📑 On Joi and MIT

Bookmarked On Joi and MIT (Medium)

Ok, that’s a lot of words to get to a critical point about the Joi Ito story: Everyone seems to treat it as if the anonymity and secrecy around Epstein’s gift are a measure of some kind of moral failing. I see it as exactly the opposite. IF you are going to take type 3 money, then you should only take it anonymously. And if you take it anonymously, then obviously you will take the many steps detailed by Farrow to keep it secret. Secrecy is the only saving virtue of accepting money like this. And rather than repeating unreflective paeans to “transparency,” we should recognize that in many cases, secrecy is golden.

Lawrence Lessig discusses the different ways universities are funded. He breaks this down into four types:

  • Type 1 is people like Tom Hanks or Taylor Swift — people who are wealthy and whose wealth comes from nothing but doing good.
  • Type 2 is entities like Google or Facebook, or people whose wealth comes from those companies. These are people who are wealthy because of their work within companies of ambiguous good. Some love them. Some hate them. Some think they are the key to all that’s evil in the age that’s coming. Some think they are the key to all that will be good.
  • Type 3 is people who are criminals, but whose wealth does not derive from their crime. This is Epstein, but not just Epstein. It may be that we’ll discover that Epstein got rich by blackmailing people whom he had encouraged or enabled to commit abuse. I doubt it, but it’s possible. Suffice it that when Joi was investigating whether that criminal continued his crime, no one was suggesting that his enormous wealth was the product of blackmail or sex slavery. He was, the world assumed, a brilliant, savant-like investor, who was also a sexual predator.
  • Type 4 is entities and people whose wealth comes from clearly wrongful or harmful or immoral behavior. The RJ Reynolds Foundation, the Sacklers, the Kochs: I recognize that people have different views about these people or entities, but it is not hard to identify the enormous harm that each has caused. Smoking has killed multiples of the German Holocaust. Since 1999, more than 200,000 have died from OxyContin overdoses — four times the number of Americans killed in Vietnam (even if that’s less than a fifth of the number of people killed in that insane war). If there is a single family responsible for the fact that we to this day have no comprehensive legislation addressing climate change, it is the Kochs. This money is blood money. It is wealth that is great because of the harm.

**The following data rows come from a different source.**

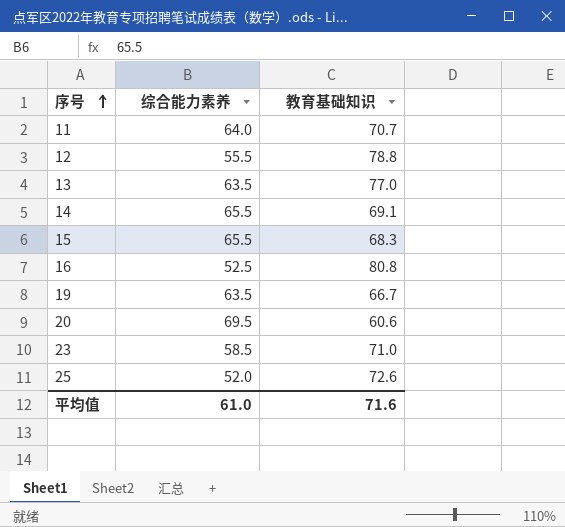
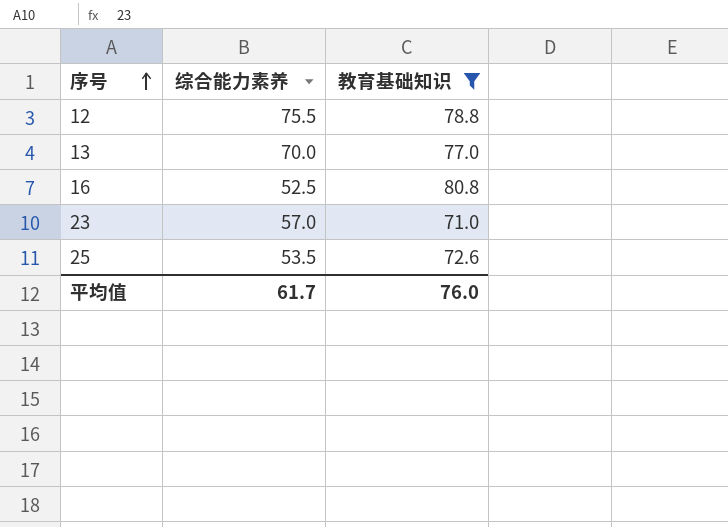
filter: none -> 教育基础知识 >= 71.0
12 | 综合能力素养: 55.5 -> 75.5
13 | 综合能力素养: 63.5 -> 70.0
23 | 综合能力素养: 58.5 -> 57.0
25 | 综合能力素养: 52.0 -> 53.5
平均值 | 综合能力素养: 61.0 -> 61.7
平均值 | 教育基础知识: 71.6 -> 76.0

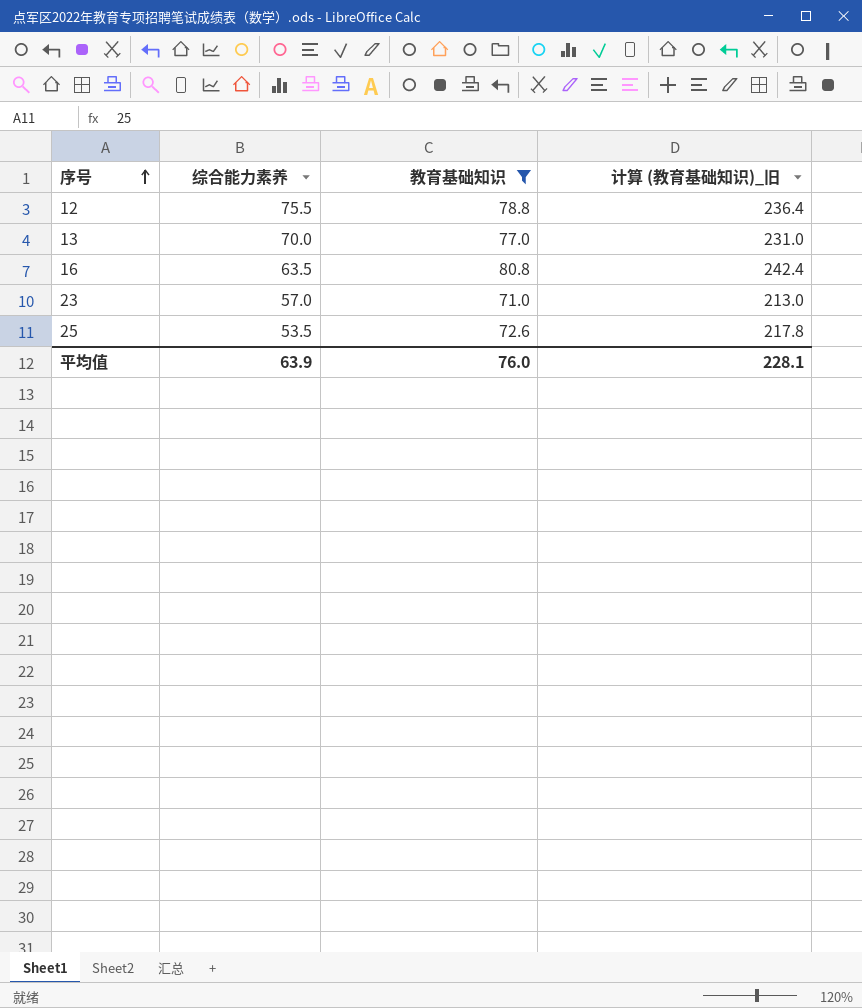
column 计算 (教育基础知识)_旧 | formula: none -> [教育基础知识] * 3
16 | 综合能力素养: 52.5 -> 63.5
平均值 | 综合能力素养: 61.7 -> 63.9

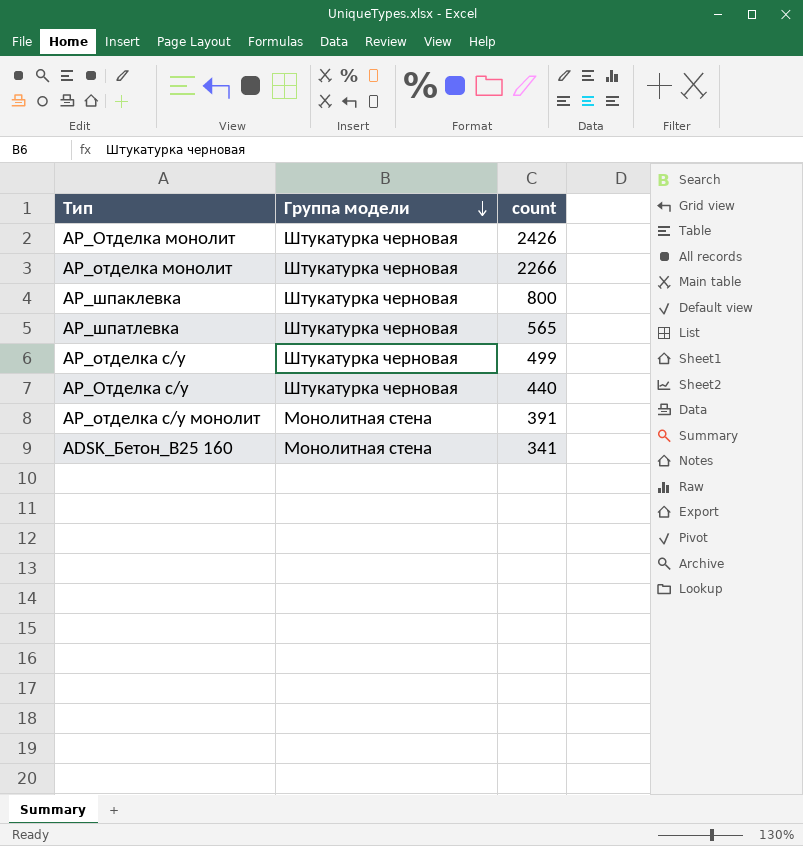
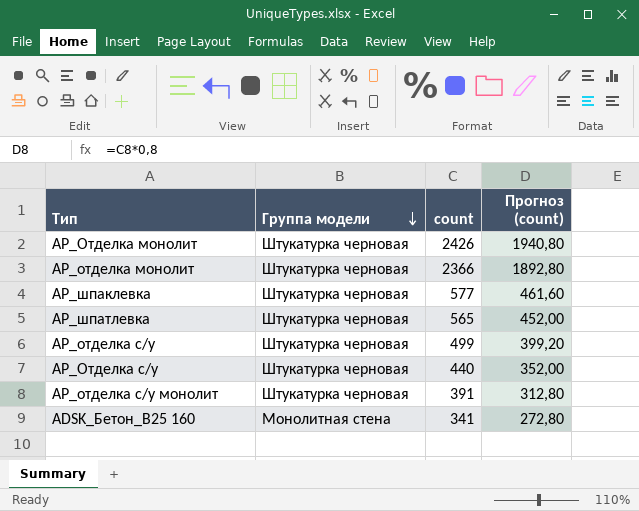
column Прогноз (count) | formula: none -> [count] * 0,8
АР_отделка монолит | count: 2266 -> 2366
АР_шпаклевка | count: 800 -> 577
АР_отделка с/у монолит | Группа модели: Монолитная стена -> Штукатурка черновая

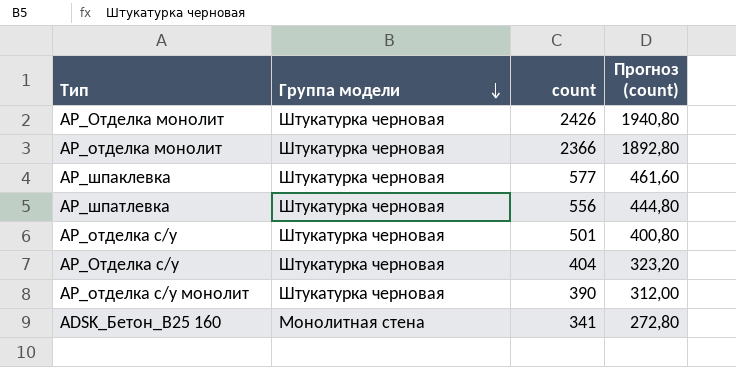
АР_шпатлевка | count: 565 -> 556
АР_шпатлевка | Прогноз (count): 452,00 -> 444,80
АР_отделка с/у | count: 499 -> 501
АР_отделка с/у | Прогноз (count): 399,20 -> 400,80
АР_Отделка с/у | count: 440 -> 404
АР_Отделка с/у | Прогноз (count): 352,00 -> 323,20
АР_отделка с/у монолит | count: 391 -> 390
АР_отделка с/у монолит | Прогноз (count): 312,80 -> 312,00

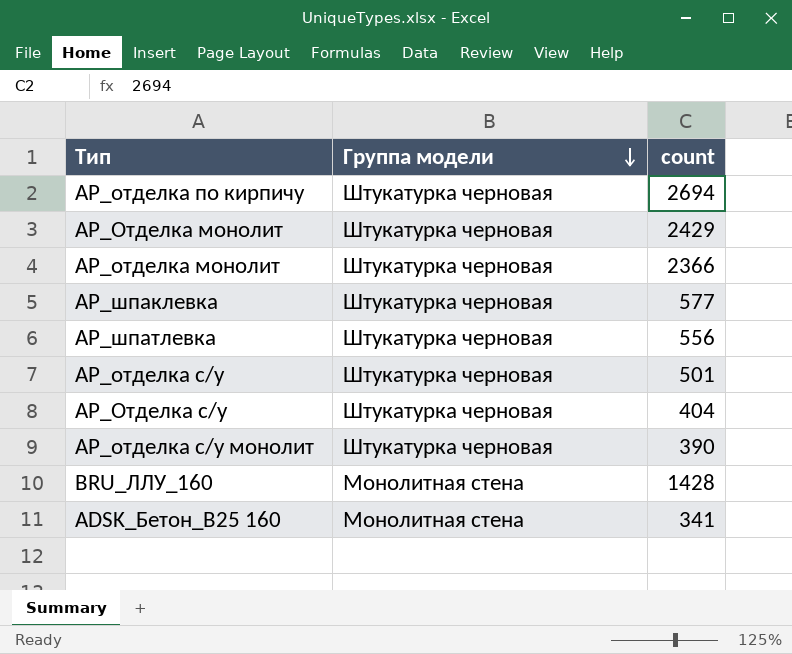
column Прогноз (count) | formula: [count] * 0,8 -> none
row АР_отделка по кирпичу: none -> Штукатурка черновая | 2694
АР_Отделка монолит | count: 2426 -> 2429
row BRU_ЛЛУ_160: none -> Монолитная стена | 1428

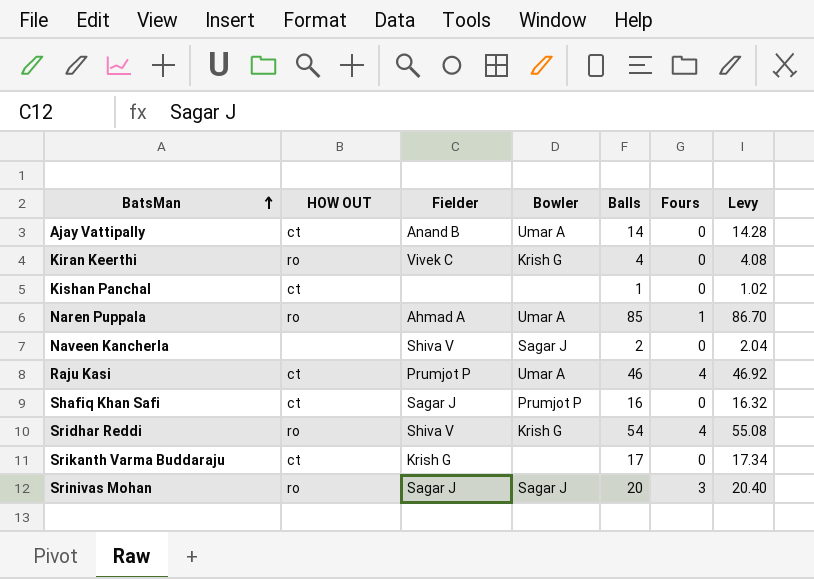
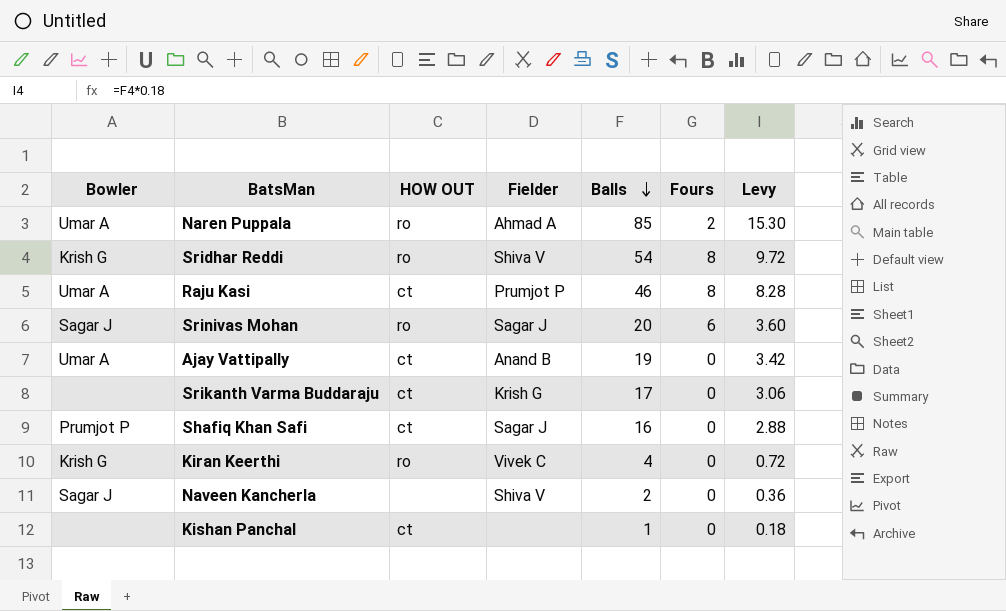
row order: BatsMan ascending -> Balls descending
column Bowler | position: 4 -> 1
column Levy | formula: [Balls] * 1.02 -> [Balls] * 0.18
Naren Puppala | Fours: 1 -> 2
Sridhar Reddi | Fours: 4 -> 8
Raju Kasi | Fours: 4 -> 8
Srinivas Mohan | Fours: 3 -> 6
Ajay Vattipally | Balls: 14 -> 19

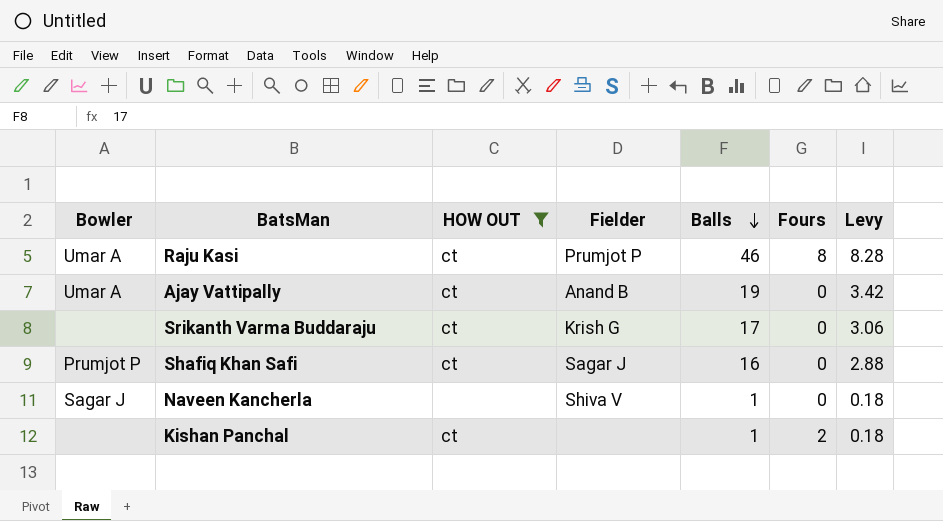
filter: none -> HOW OUT != ro
Naveen Kancherla | Balls: 2 -> 1
Naveen Kancherla | Levy: 0.36 -> 0.18
Kishan Panchal | Fours: 0 -> 2

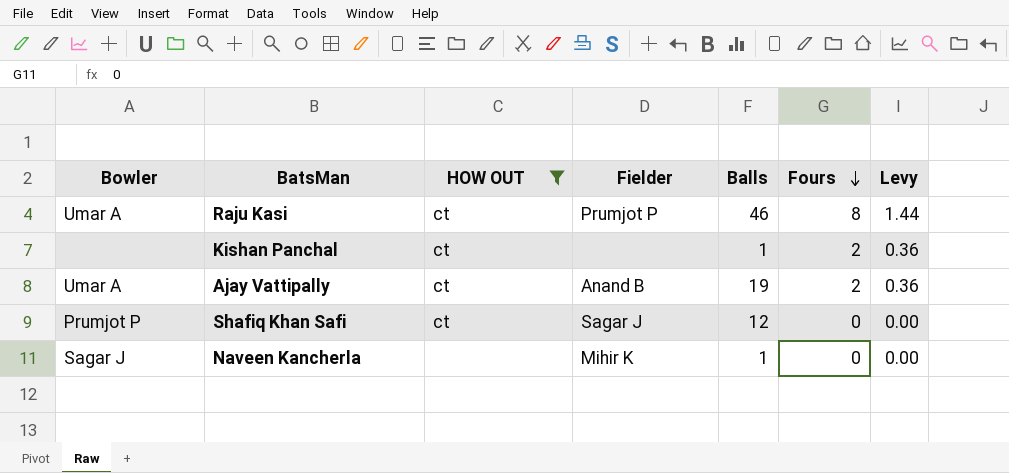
row order: Balls descending -> Fours descending
column Levy | formula: [Balls] * 0.18 -> [Fours] * 0.18
row Srikanth Varma Buddaraju: none | ct | Krish G | 17 | 0 | 3.06 -> none
Ajay Vattipally | Fours: 0 -> 2
Shafiq Khan Safi | Balls: 16 -> 12
Naveen Kancherla | Fielder: Shiva V -> Mihir K

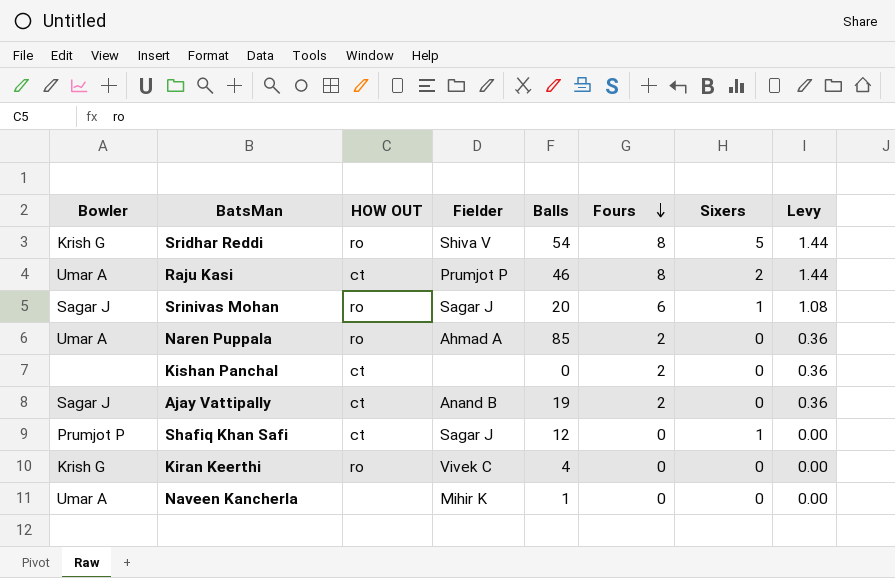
filter: HOW OUT != ro -> none
column Sixers | position: none -> 7
Kishan Panchal | Balls: 1 -> 0
Ajay Vattipally | Bowler: Umar A -> Sagar J
Naveen Kancherla | Bowler: Sagar J -> Umar A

He explains that universities take money from all types. For Lessig, this is why he argued that Joi Ito should not have had to resign and why donations should be anonymous. However, he also adds that he should have stopped Ito from accepting the money.

In response, Siva Vaidhyanathan provides a critique:

He argues that Epstein’s intent in donating to MIT was not whitewashing, but rather to gain access to powerful men. Another reason to donate is the corruption of research. In the end, “the only reason to keep MIT donations secret is to dodge scrutiny.”